Problem requirements: Among the records below, which lines contain the string "span"? Report them.

Available records:

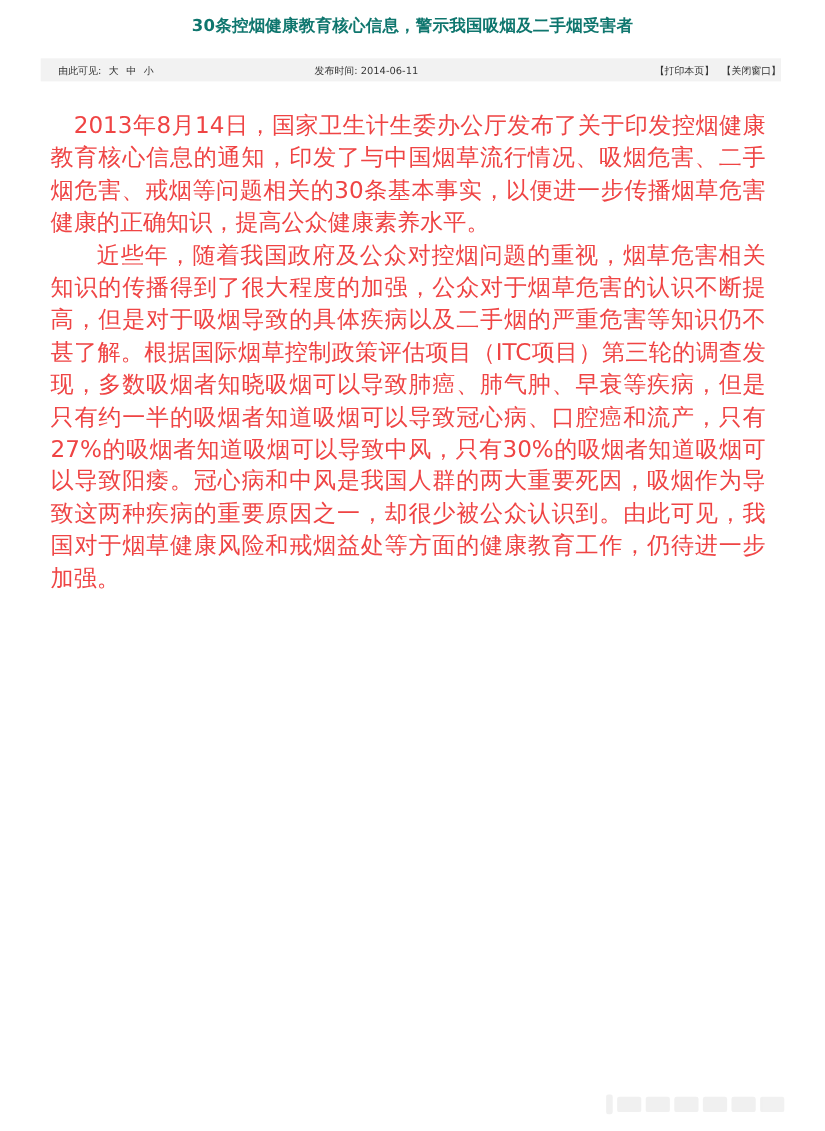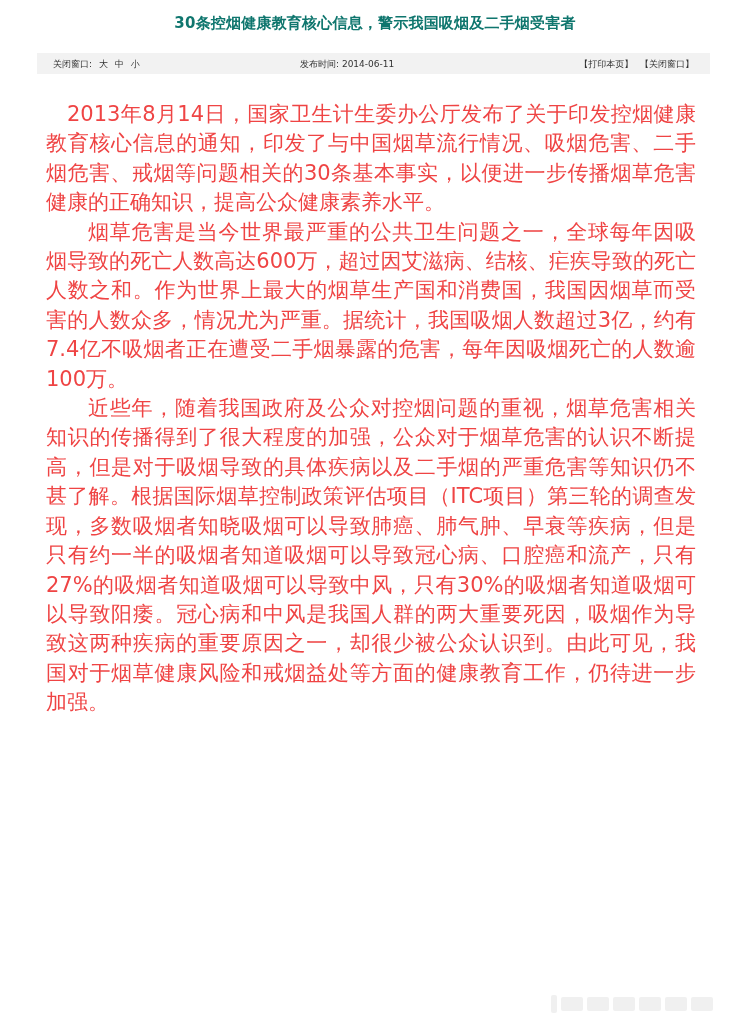--- a/index.html
+++ b/index.html
@@ -10,22 +10,22 @@
     text-align: center; font-size: 15px; font-weight: bold; color: #0f766e;
     letter-spacing: 0.2px;
   }
   .toolbar {
     position: absolute; top: 53px; left: 37px; width: 673px; height: 21px;
     background: #f2f2f2; font-size: 9px; color: #333;
   }
   .toolbar .fontsize { position: absolute; left: 16px; top: 5px; }
   .toolbar .fontsize span { margin-right: 4px; }
   .toolbar .fontsize .opt { cursor: pointer; }
-  .toolbar .pubtime { position: absolute; left: 263px; top: 5px; }
-  .toolbar .actions { position: absolute; right: 16px; top: 5px; }
+  .toolbar .pubtime { position: absolute; left: 249px; top: 5px; }
+  .toolbar .actions { position: absolute; right: 0; top: 5px; }
   .toolbar .actions span { cursor: pointer; margin-left: 4px; }
   .article {
     position: absolute; top: 100px; left: 46px; width: 650px;
     font-family: "DejaVu Sans", "Liberation Sans", sans-serif;
     font-size: 21px; line-height: 29.4px; color: #ef4444;
     text-align: justify;
   }
   .article p { text-indent: 2em; }
   .article p.first { text-indent: 1em; }
   .watermark {
@@ -34,38 +34,37 @@
   }
   .watermark .bar { height: 14px; background: #888; border-radius: 2px; }
 </style>
 </head>
 <body>
 
 <div class="title">30条控烟健康教育核心信息，警示我国吸烟及二手烟受害者</div>
 
 <div class="toolbar">
   <div class="fontsize">
-    <span>关闭窗口:</span>
+    <span>由此可见:</span>
     <span class="opt">大</span>
     <span class="opt">中</span>
     <span class="opt">小</span>
   </div>
   <div class="pubtime">
     <span>发布时间:</span>
     <span>2014-06-11</span>
   </div>
   <div class="actions">
     <span>【打印本页】</span>
     <span>【关闭窗口】</span>
   </div>
 </div>
 
 <div class="article">
   <p class="first">2013年8月14日，国家卫生计生委办公厅发布了关于印发控烟健康教育核心信息的通知，印发了与中国烟草流行情况、吸烟危害、二手烟危害、戒烟等问题相关的30条基本事实，以便进一步传播烟草危害健康的正确知识，提高公众健康素养水平。</p>
-  <p>烟草危害是当今世界最严重的公共卫生问题之一，全球每年因吸烟导致的死亡人数高达600万，超过因艾滋病、结核、疟疾导致的死亡人数之和。作为世界上最大的烟草生产国和消费国，我国因烟草而受害的人数众多，情况尤为严重。据统计，我国吸烟人数超过3亿，约有7.4亿不吸烟者正在遭受二手烟暴露的危害，每年因吸烟死亡的人数逾100万。</p>
   <p>近些年，随着我国政府及公众对控烟问题的重视，烟草危害相关知识的传播得到了很大程度的加强，公众对于烟草危害的认识不断提高，但是对于吸烟导致的具体疾病以及二手烟的严重危害等知识仍不甚了解。根据国际烟草控制政策评估项目（ITC项目）第三轮的调查发现，多数吸烟者知晓吸烟可以导致肺癌、肺气肿、早衰等疾病，但是只有约一半的吸烟者知道吸烟可以导致冠心病、口腔癌和流产，只有27%的吸烟者知道吸烟可以导致中风，只有30%的吸烟者知道吸烟可以导致阳痿。冠心病和中风是我国人群的两大重要死因，吸烟作为导致这两种疾病的重要原因之一，却很少被公众认识到。由此可见，我国对于烟草健康风险和戒烟益处等方面的健康教育工作，仍待进一步加强。</p>
 </div>
 
 <div class="watermark">
   <div class="bar" style="width:6px;height:18px;"></div>
   <div class="bar" style="width:22px;"></div>
   <div class="bar" style="width:22px;"></div>
   <div class="bar" style="width:22px;"></div>
   <div class="bar" style="width:22px;"></div>
   <div class="bar" style="width:22px;"></div>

Written solution:
   .toolbar .fontsize span { margin-right: 4px; }
   .toolbar .actions span { cursor: pointer; margin-left: 4px; }
-    <span>关闭窗口:</span>
+    <span>由此可见:</span>
     <span class="opt">大</span>
     <span class="opt">中</span>
     <span class="opt">小</span>
     <span>发布时间:</span>
     <span>2014-06-11</span>
     <span>【打印本页】</span>
     <span>【关闭窗口】</span>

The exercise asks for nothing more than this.